2.2 Download the Genea 2023 Test Dataset. To obtain it, you can preferably use our link of Google Drive, or as a last resort, you could use the official web site of Genea 2023 in Zenodo.

Put the downloaded directory called tst in ./Benchmarking-SDGG-Models/Dataset/Genea2023/

2.3 Download the Genea 2023 Validation Dataset. To obtain it, you can preferably use our link of Google Drive, or as a last resort, you could use the official web site of Genea 2023 in Zenodo.

Put the downloaded directory called val in ./Benchmarking-SDGG-Models/Dataset/Genea2023/

2.4 Download the audios WAV of Genea 2023 Test Dataset with only Speaker 1. To get it you can use our link of Goolgle Drive.
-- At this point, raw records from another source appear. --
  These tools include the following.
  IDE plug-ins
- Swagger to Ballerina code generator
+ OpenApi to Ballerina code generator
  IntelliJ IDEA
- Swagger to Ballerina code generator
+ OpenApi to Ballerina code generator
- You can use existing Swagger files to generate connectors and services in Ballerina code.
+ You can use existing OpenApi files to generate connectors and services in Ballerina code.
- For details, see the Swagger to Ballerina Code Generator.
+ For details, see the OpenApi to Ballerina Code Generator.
Copy the downloaded dataset in the next directory path.

Put the downloaded directory called wav_spk_1 in ./Benchmarking-SDGG-Models/Dataset/Genea2023/

Sample here:

structure_dataset

Step 3: Generating Unseen Voices

3.1 If you dont want to manually convert spk1 to the unseen voices (from ESD) by yourself, you can download them already converted on this Google Drive.

3.2 Alternatively, follow the steps in this repository to manually convert spk1 to the unseen voices with a pretrained voice conversion model.
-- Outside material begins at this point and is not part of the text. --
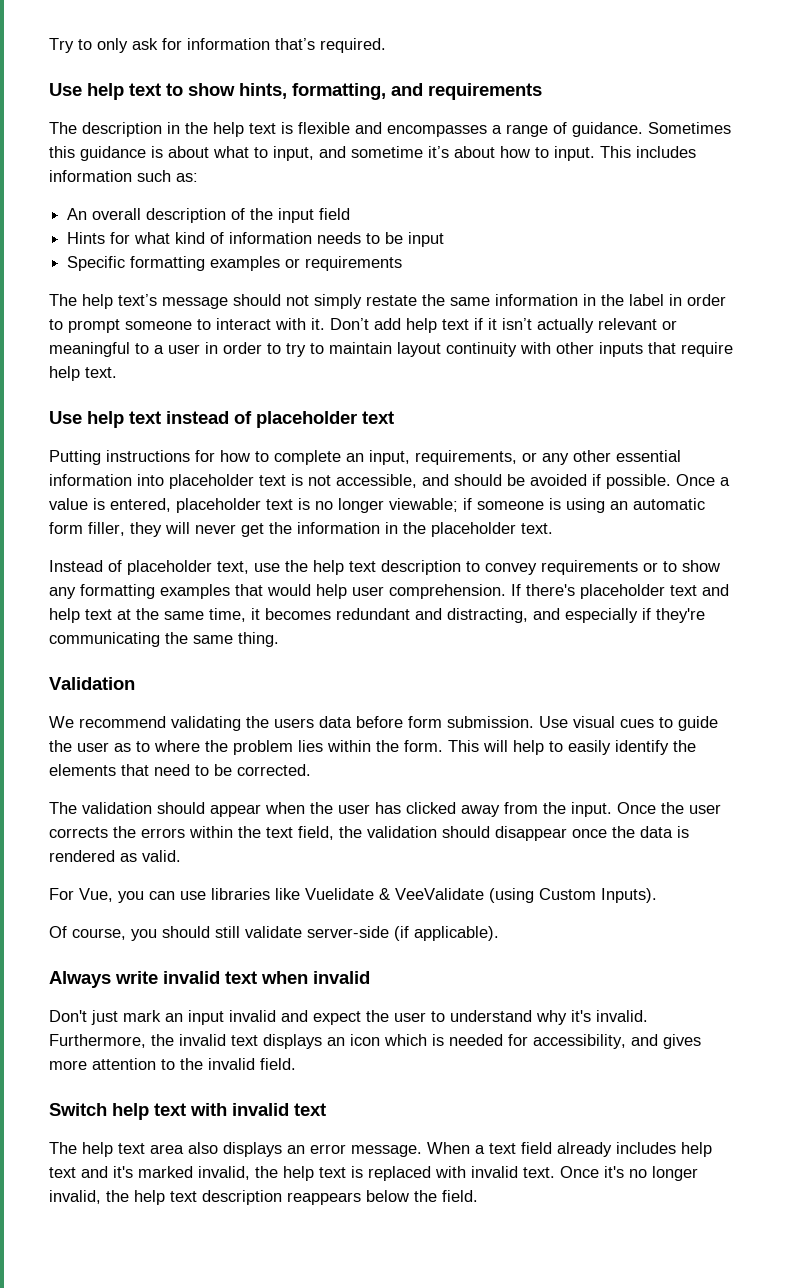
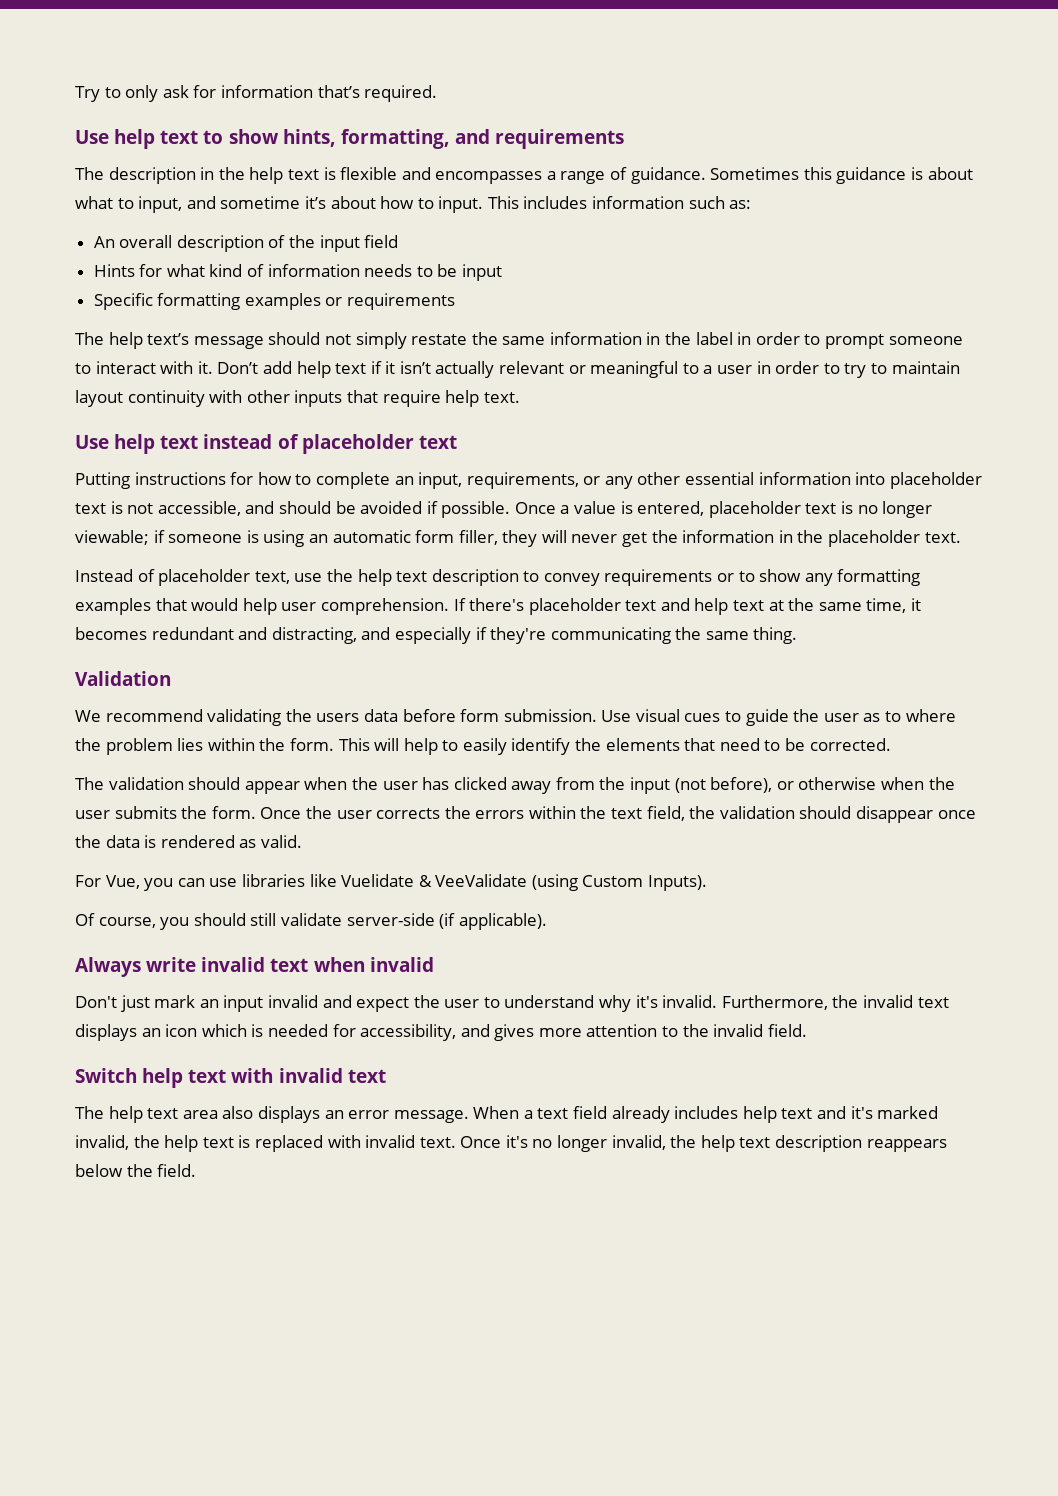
- The validation should appear when the user has clicked away from the input.
+ The validation should appear when the user has clicked away from the input (not before), or otherwise when the user submits the form.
Put the downloaded or generated folder called Unseen-Voices-with-VC in ./Benchmarking-SDGG-Models/Dataset/

Step 4: Generating Voices in Noisy Environment (TWH Party Dataset)

4.1 If you dont want corrupt all audios with noise manually, you can download them already corrupted on this link of Google Drive.

4.2 To corrupt all speaker 1 audios, follow the steps in the TWH-Party repository. The repo will output a folder named TWH-Party. Just rename it to Voices-in-Noisy-Environment.

Put the Voices-in-Noisy-Environment folder containing the corrupted audios in ./Benchmarking-SDGG-Models/Dataset/

Step 5: Processing

We tested the code on NVIDIA Quadro RTX 5000:

5.1. Running Docker

  1. Create docker image using the next command in your terminal:
docker build -t benchmarking_sdgg_models_image .
  1. Run container using the next command in your terminal, but note that you must change the directory path of your local machine, for example my directory path was "/work/kevin.colque/DiffuseStyleGesture", but in your case must be another path according to your directory:
docker run --rm -it --gpus all --userns=host --shm-size 64G -v <path_of_your_project>:/workspace/benchmarking_sdgg/ -p ‘9669:9669’ --name BECHMARKING_SDGG_MODELS_CONTAINER benchmarking_sdgg_models_image:latest /bin/bash
  1. Launch the virtual environment with the next command (Note that contain the activation of CUDA):
source activate sdgg
  1. Go to our Workspace (Note that you can visualize it when launch us the container)
cd /workspace/benchmarking_sdgg/

Sample here:

Structure of Directories

5.2. Download the models pre-trained needed to the Gestures Generation

  1. Download files of DiffuseStyleGesture's pre-trained models from google cloud. Put this two files inside of "DiffuseStyleGesture/BEAT-TWH-main/mydiffusion_beat_twh/TWH_mymodel4_512_v0/"
  • Nota: If you want retrain and get your own checkpoints, you can go to the DiffuseStyleGesture+ repository and run the steps.
  1. Download the "WavLM-Large.pt" from google cloud. Put this file inside of "DiffuseStyleGesture/BEAT-TWH-main/process/WavLM/"

  2. Download the "crawl-300d-2M.vec" from google cloud. Put this file inside of "DiffuseStyleGesture/BEAT-TWH-main/process/"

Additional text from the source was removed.